Manny posted his Hydra rebellion concept - and I thought it was a great idea, so I re-posted it under the Hydra banner. Manny's original review was deleted and soon afterwards mine was too. Manny has now re-posted his own Hydra copy - and this is now my second copy of the review too.
How many Hydra reviews do you think we're now up to?
Manny Rayner wrote the original text portrayed below. It is reposted with his express permission, along with his report regarding the Goodreads deletions that he has experienced:
The review below was deleted by Goodreads, along with two others. I received the following message:
Re: [#104307] Deleted ReviewsSince several other people have already posted copies, it seems illogical for me not to repost. Maybe Goodreads will indeed retaliate by removing my account. If so, it's been nice knowing you all!
Oct 11 at 8:41 PM
Your reviews of the following books were recently flagged by Goodreads members as potentially off-topic:
That's Not What I Meant!
Civil Disobedience and Other Essays (Collected Essays)
As the reviews are not about the books in question, they have been removed from the site. You can find the text of the reviews attached for your personal records.
Please note that if you continue to post content like this, your account may come under review for removal.
The Goodreads Team
In the shower just now, I suddenly had a Eureka moment. The aspect of this current censorship war that's been upsetting us most is the feeling of powerlessless. Goodreads can arbitrarily change the rules, and they hardly even bother to respond when we complain. But we are not powerless. There are twenty million of us, and only a few dozen of them. We just need to get a little more organized, and we can easily resist.
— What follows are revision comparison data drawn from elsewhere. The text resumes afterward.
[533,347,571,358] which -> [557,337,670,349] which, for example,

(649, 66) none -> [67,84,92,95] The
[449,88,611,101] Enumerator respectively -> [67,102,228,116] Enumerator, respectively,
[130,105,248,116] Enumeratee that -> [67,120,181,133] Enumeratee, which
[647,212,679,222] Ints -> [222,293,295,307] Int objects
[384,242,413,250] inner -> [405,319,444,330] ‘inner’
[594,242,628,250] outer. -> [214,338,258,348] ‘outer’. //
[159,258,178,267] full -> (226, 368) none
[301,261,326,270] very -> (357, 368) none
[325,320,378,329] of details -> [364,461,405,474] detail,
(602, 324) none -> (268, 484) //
So here's one concrete way to do it, based on the legend of Hercules. You will recall that Hercules had a difficult time against the Lernean Hydra; every time he cut off one of its heads, ten more grew back. We can do the same thing if we adopt the following plan:
1. Back up all your reviews, so that you have a copy of everything you have posted.
2. If you think that one of your reviews has been unreasonably deleted by Goodreads, repost it with an image of the Hydra at the top.
3. If you see someone else posting a Hydra review, make a copy of it and post it yourself.
We can improve this basic scheme with a little thought; for example, it would be better to have a place where we keep HTML marked-up source of reviews, so that they can immediately be reposted with the same formatting, and we need a plan for duplicating deleted shelves. But we can sort that out later. Without getting too bogged down in the details, I'm sure you see what will happen. The net result of Goodreads unreasonably deleting a review will be that it immediately comes back in many different places.
People who know their Greek mythology will be aware that Hercules did in fact defeat the Hydra, and Goodreads can use the same method if they dare; they can close down the account of anyone who participates in the scheme. That will work, but I am not sure that anything less drastic will be effective. I think Goodreads will be reluctant to escalate to this level. A large proportion of the most active reviewers are now part of the protest movement, and they would be losing much of the content that makes the site valuable. Even more to the point, the media have already started to get interested (maybe you saw the article in the Washington Post). They would love the story, and it would create a mountain of bad publicity for Goodreads and Amazon.
I'd say the odds are heavily in our favor. Why don't we try it? I promise now to respond to any Hydra calls.